Berlin’s Schaubühne theater group performs a production of Ibsen’s ‘An Enemy of the People,’ in an undated photo.
Public domain
Authorities in the eastern Chinese province of Jiangsu have canceled three scheduled performances of a 19th century play by Norwegian playwright Henrik Ibsen that depicts a middle-class hero battling vested corporate interests and local government corruption.
The touring production of Ibsen’s “An Enemy of the People” by Berlin’s Schaubühne theater was staged from Sept. 6-8 at the National Center for the Performing Arts in Beijing.
But the company announced on its website that a subsequent performance scheduled in Jiangsu’s provincial capital Nanjing for Thursday and Friday had been canceled.
An employee taking calls on the ticket hotline for the Jiangsu Theater in Nanjing on Thursday confirmed that the performances had been canceled, but denied that it was for political reasons.

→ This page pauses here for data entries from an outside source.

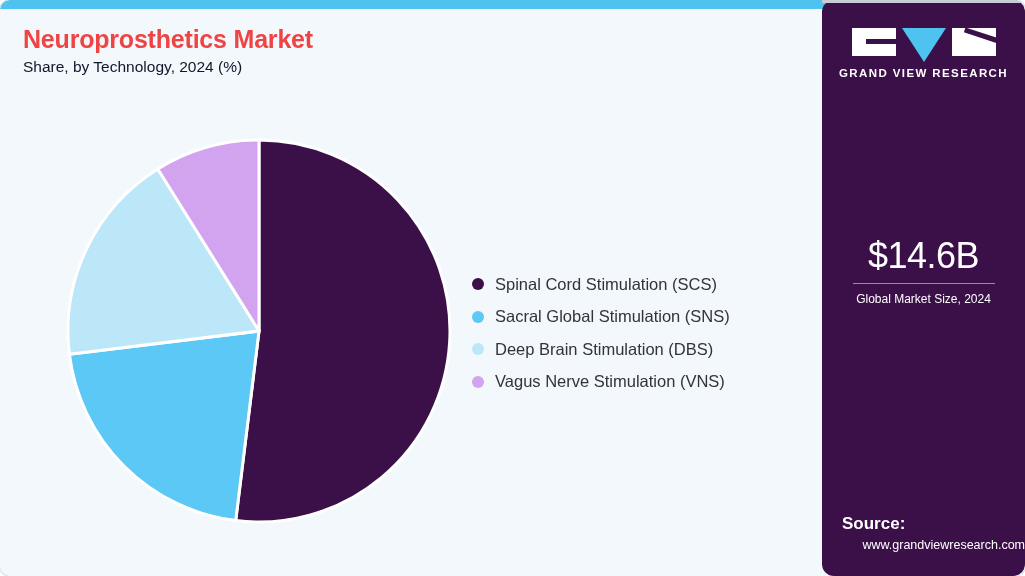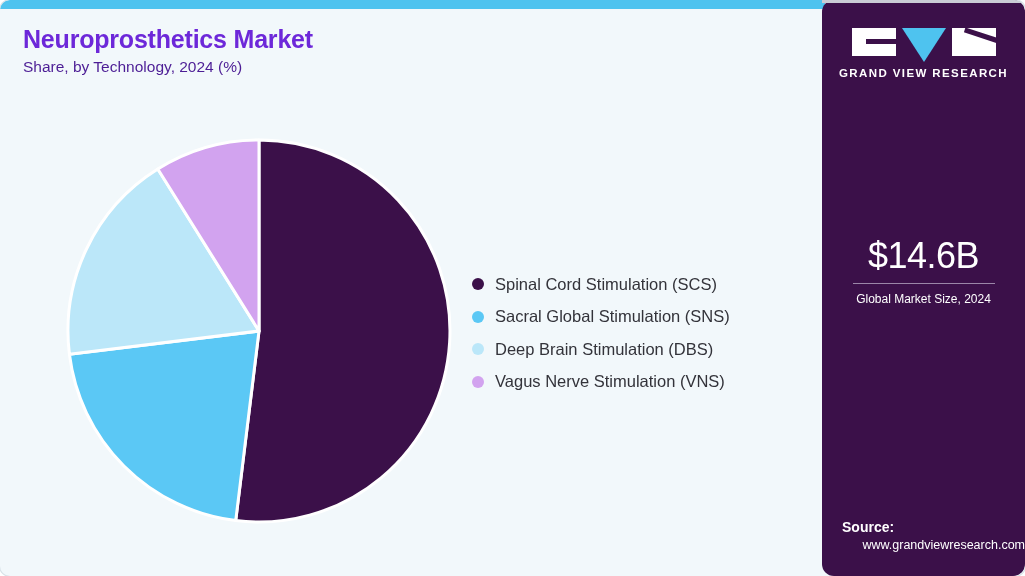--- a/index.html
+++ b/index.html
@@ -52,7 +52,7 @@
   .chart-title {
     font-size: 25px;
     font-weight: bold;
-    color: #6d28d9;
+    color: #ef4444;
     letter-spacing: -0.2px;
     margin: 0 0 4px 0;
     line-height: 1.15;

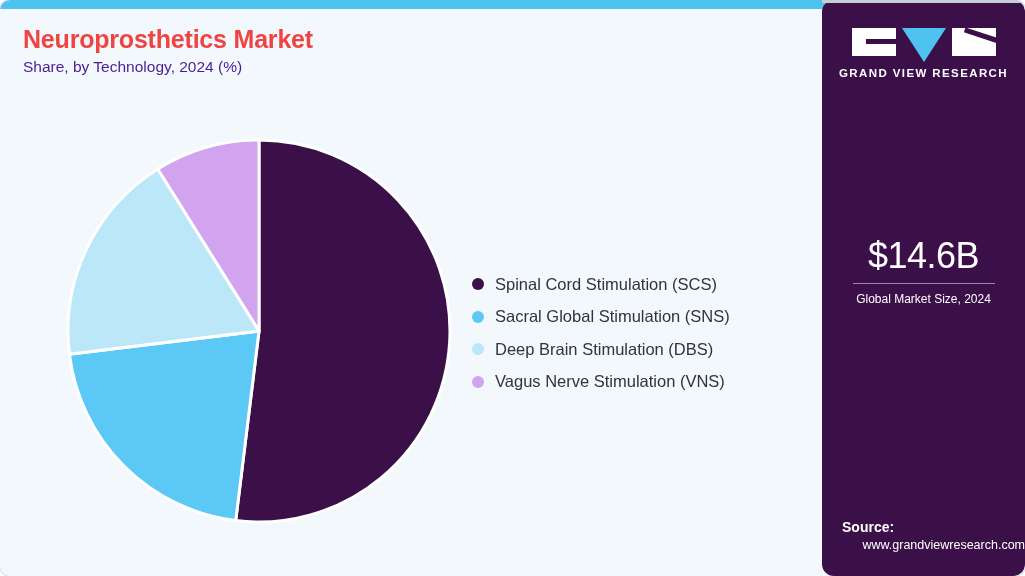--- a/index.html
+++ b/index.html
@@ -59,7 +59,7 @@
   }
   .chart-subtitle {
     font-size: 15.5px;
-    color: #4c1d95;
+    color: #0f172a;
     margin: 0;
     line-height: 1.2;
   }

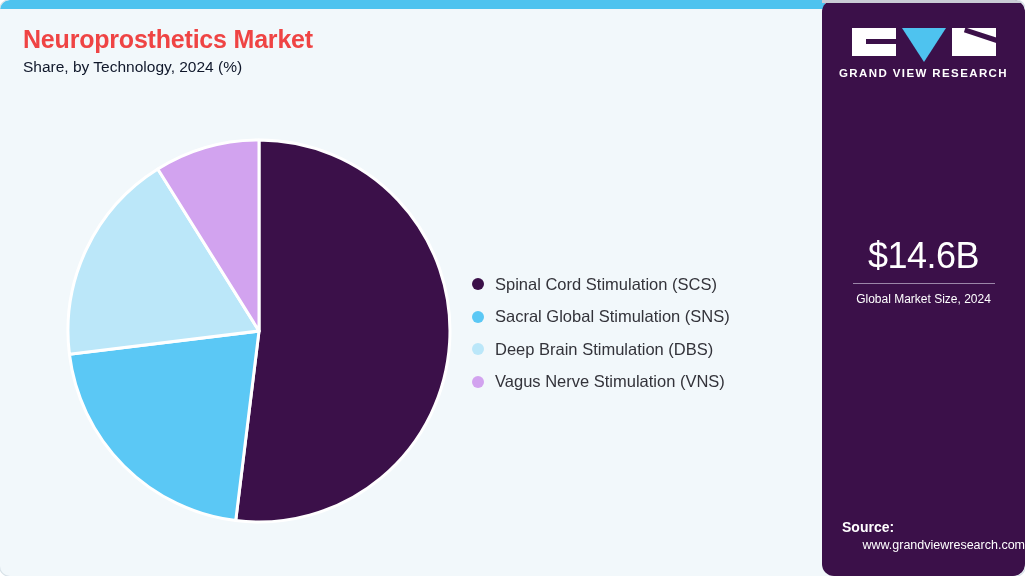--- a/index.html
+++ b/index.html
@@ -204,7 +204,7 @@
     text-align: left;
   }
   .source-label {
-    font-size: 14px;
+    font-size: 17px;
     font-weight: bold;
     line-height: 1.45;
   }

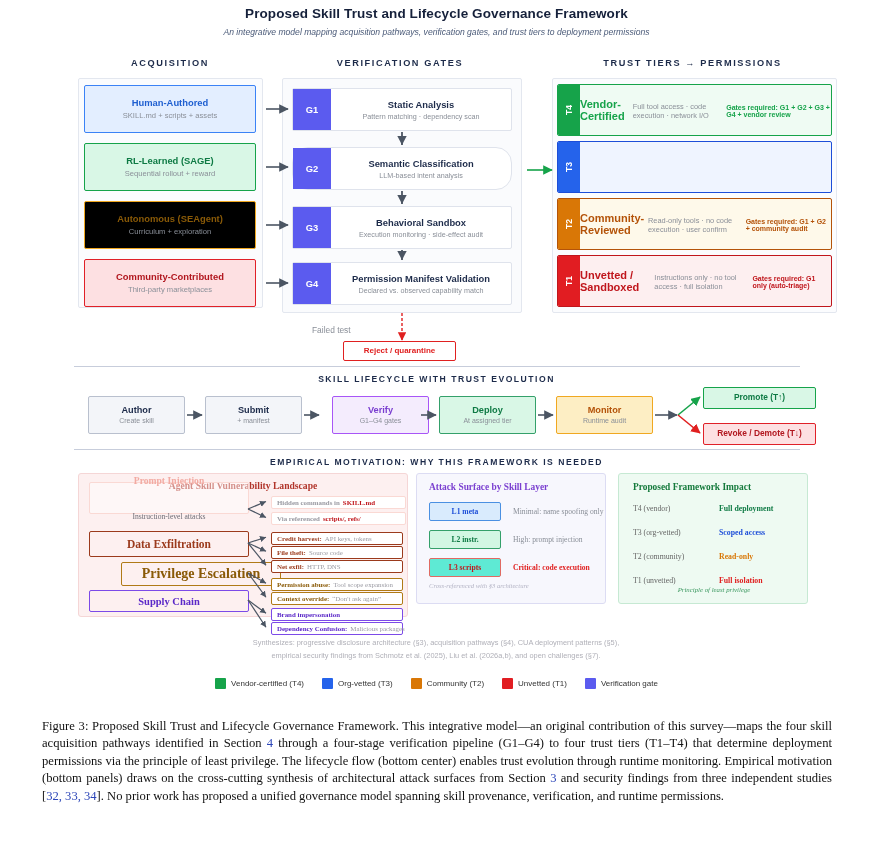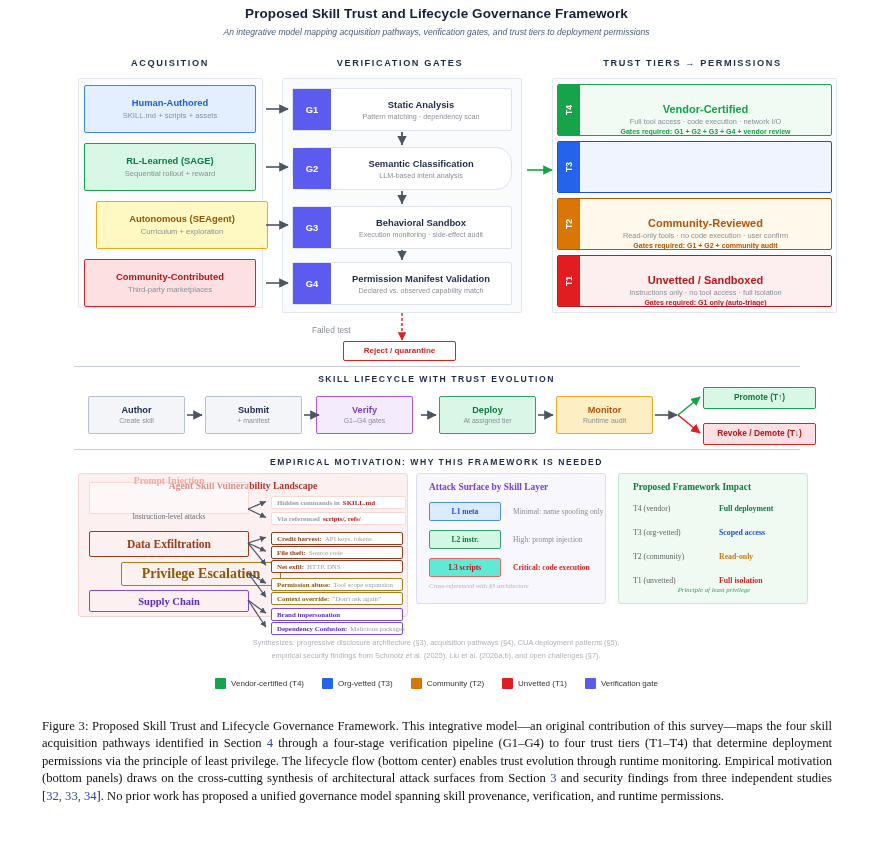--- a/index.html
+++ b/index.html
@@ -59,7 +59,7 @@
   .tier .tl{width:22px;flex:none;display:flex;align-items:center;justify-content:center;}
   .tier .tl span{color:#fff;font-weight:bold;font-size:8.6px;
     transform:rotate(-90deg);white-space:nowrap;}
-  .tier .tr{flex:1;display:flex;flex-direction:column;align-items:center;justify-content:flex-end;}
+  .tier .tr{flex:1;display:flex;flex-direction:row;align-items:center;justify-content:flex-start;}
   .tier .tr .t{font-size:11px;font-weight:bold;}
   .tier .tr .s{font-size:7.4px;color:#8a8f98;margin-top:2px;}
   .tier .tr .g{font-size:7px;font-weight:bold;margin-top:2px;}

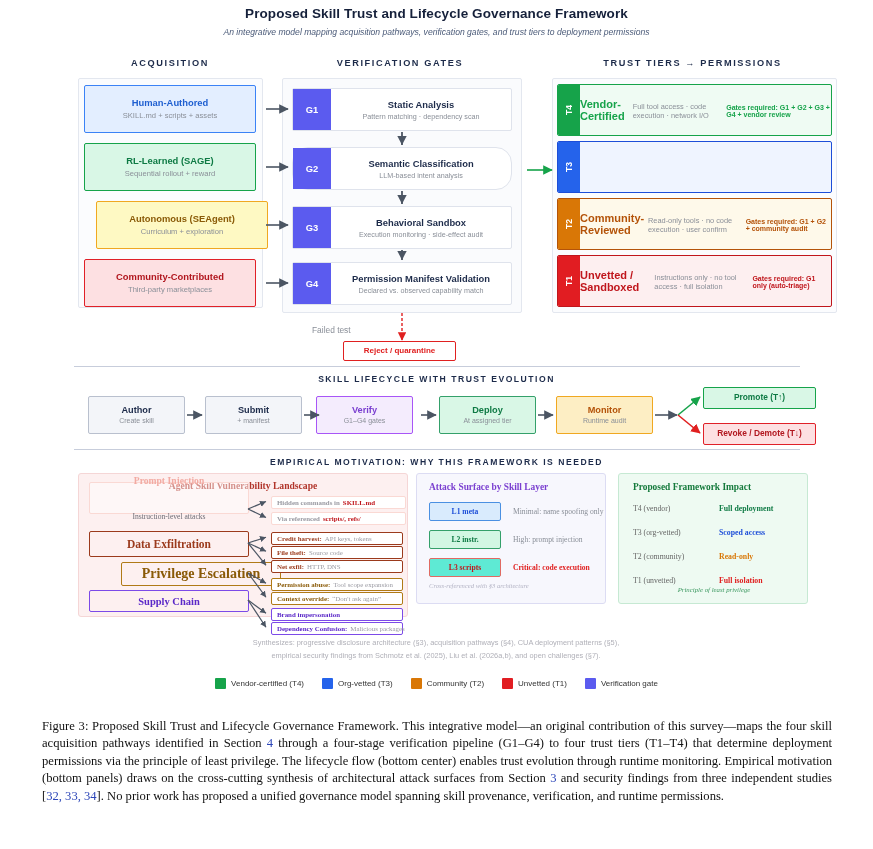--- a/index.html
+++ b/index.html
@@ -145,7 +145,7 @@
         <div class="t" style="color: rgb(14, 122, 68);">RL-Learned (SAGE)</div>
         <div class="s">Sequential rollout + reward</div>
       </div>
-      <div class="box acq" style="top: 201px; background: #fef9c3; border: 1px solid rgb(240, 168, 33); margin-left: 12px;">
+      <div class="box acq" style="top: 201px; background: #000000; border: 1px solid rgb(240, 168, 33);">
         <div class="t" style="color: rgb(138, 90, 7);">Autonomous (SEAgent)</div>
         <div class="s">Curriculum + exploration</div>
       </div>

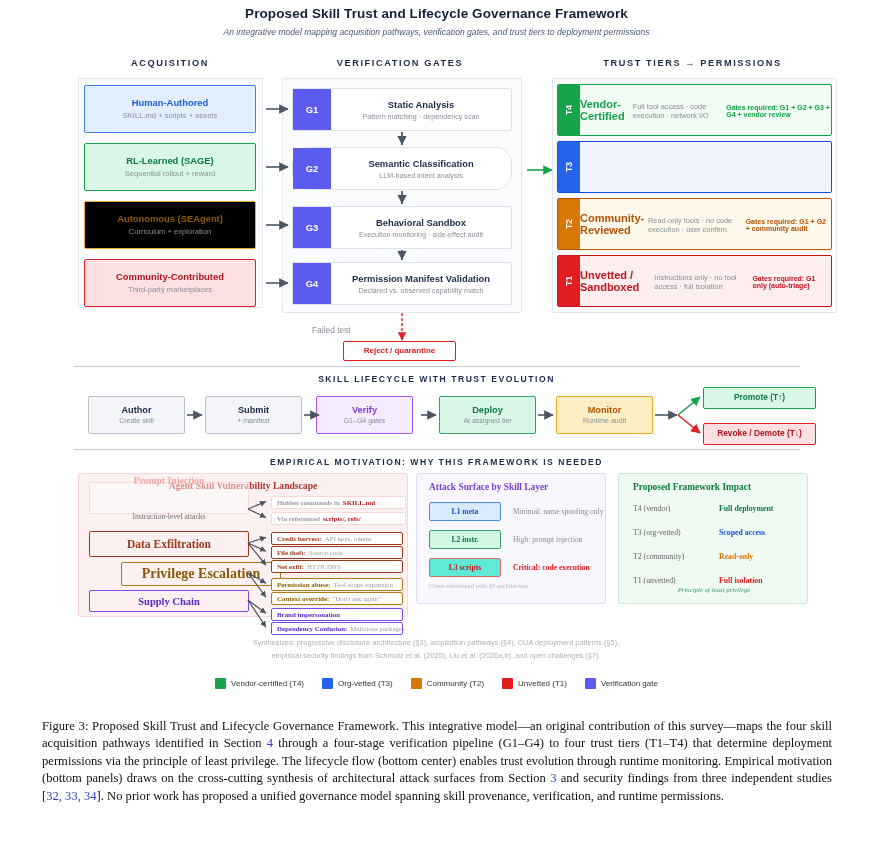--- a/index.html
+++ b/index.html
@@ -238,7 +238,7 @@
         <div class="t" style="color: rgb(29, 43, 74);">Submit</div>
         <div class="s">+ manifest</div>
       </div>
-      <div class="box lc" style="left: 316px; top: 396px; width: 97px; background: rgb(244, 236, 253); border: 1px solid rgb(168, 85, 247);">
+      <div class="box lc" style="left: 332px; top: 396px; width: 97px; background: rgb(244, 236, 253); border: 1px solid rgb(168, 85, 247);">
         <div class="t" style="color: rgb(122, 63, 208);">Verify</div>
         <div class="s">G1–G4 gates</div>
       </div>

“This is due to a malfunction with the stage,” the employee said. “There is no way for the performance to go ahead. That’s why it was canceled.”
However, the play touches on a number of themes that could be considered politically sensitive by the ruling Chinese Communist Party, including a bid by a corrupt local government to cover up pollution of the city’s water supply.
According to an English program note, the protagonist “Stockmann insists on transparency and intends to go public on the matter” when he discovers that the city’s water supply has been contaminated by bacteria.
After the local mayor tries to muzzle Stockmann and prevent him going to the press with his concerns, his father-in-law weighs in on behalf of the local moneyed classes.
“For him, the affair has long since ceased to be about the polluted health spa, his target is society as a whole,” the program note says.
The local newspaper sides with town officials, but Stockmann insists on continuing to speak out. By the end of the play, he and his family have been forcibly evicted, and his wife has lost her job, echoing the treatment of some outspoken Chinese activists and petitioners at the hands of the authorities.
Censors ‘nervous’
Nanjing resident and long-time petitioner of the government Yang Shuxiu said government censors have become very nervous under the administration of President Xi Jinping.
“Of course they won’t say [the real reason for the cancellation],” Yang said. “So many things have become sensitive now; the authorities can’t tolerate even the slightest wind shaking the grasses. They are getting nervous even before people have done anything.”
Beijing-based artist Wang Peng agreed, saying that controls on cultural expression are getting tighter and tighter under Xi.
“Of course they are targeting artists, because artists are supposed to reflect reality around them and their impressions of it, or even attack it,” Wang said. “Now it seems as if they want us to do a U-turn, so that only works that fit in with the national ideology are allowed to be seen.”
Beijing political commentator and veteran democracy activist Zha Jianguo said he wasn’t surprised by the move either.
“If artistic works in mainland China … touch on anything remotely political, or shine a light on certain [unwelcome] truths … then they are less and less likely to be performed,” Zha said.
“Controls on public expression and ideology are extremely strict in mainland China right now.”
Online activist Wang Fazhan said he thought it ridiculous that a 19th century play could be shut down.
“It’s totally ridiculous, that a play that is so canonical could be denied permission to be performed by censors,” Wang told RFA. “It just shows how censorship is getting worse and worse.”
“They only want people to see things they want them to see. Any instructive ideas will be banned during the censorship process.”
Sensitive themes
The play’s themes of press manipulation, official corruption and pollution may have touched a raw nerve in China, where more than three decades of breakneck economic growth have left people living in a seriously degraded environment, amid growing public protests among the country’s middle classes and farming communities alike.
Activists say China has an exemplary set of environmental protection laws, but that environmental officials lack the power to impose it on powerful vested interests at the local level.
The forcible eviction and job losses of the family in the play, which comes after Stockmann stands up to the local ruling elite, may also have struck a chord.
Earlier this month, authorities in the southern province of Guangdong evicted the sister of prominent democracy activist Li Biyun and beat her siblings after they tried to prevent her home from being demolished, in the latest in a wave of forced evictions targeting peaceful critics of the government and their families in recent years.
Family members of dissidents have also repeatedly complained in interviews with RFA of police harassment of their landlords and employers, often leaving them with no income and no secure place to live.